◆ Exercise objective: Report how many lines of the entries below contain the word "Bones", and nothing more.

◆ Recorded information:
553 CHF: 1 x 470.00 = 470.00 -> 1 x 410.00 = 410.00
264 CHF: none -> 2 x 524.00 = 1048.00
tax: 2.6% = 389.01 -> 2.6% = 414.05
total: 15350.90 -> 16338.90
* * *
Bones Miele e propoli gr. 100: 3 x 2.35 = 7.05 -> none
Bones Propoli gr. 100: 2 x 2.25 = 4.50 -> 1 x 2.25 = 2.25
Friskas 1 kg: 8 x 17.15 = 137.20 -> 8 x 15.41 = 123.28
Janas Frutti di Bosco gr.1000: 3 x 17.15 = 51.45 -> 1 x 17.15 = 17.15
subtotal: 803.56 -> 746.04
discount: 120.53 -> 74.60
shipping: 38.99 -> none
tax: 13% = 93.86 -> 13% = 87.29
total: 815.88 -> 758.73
---
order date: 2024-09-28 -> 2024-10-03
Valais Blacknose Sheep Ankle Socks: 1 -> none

◆ Written solution: 2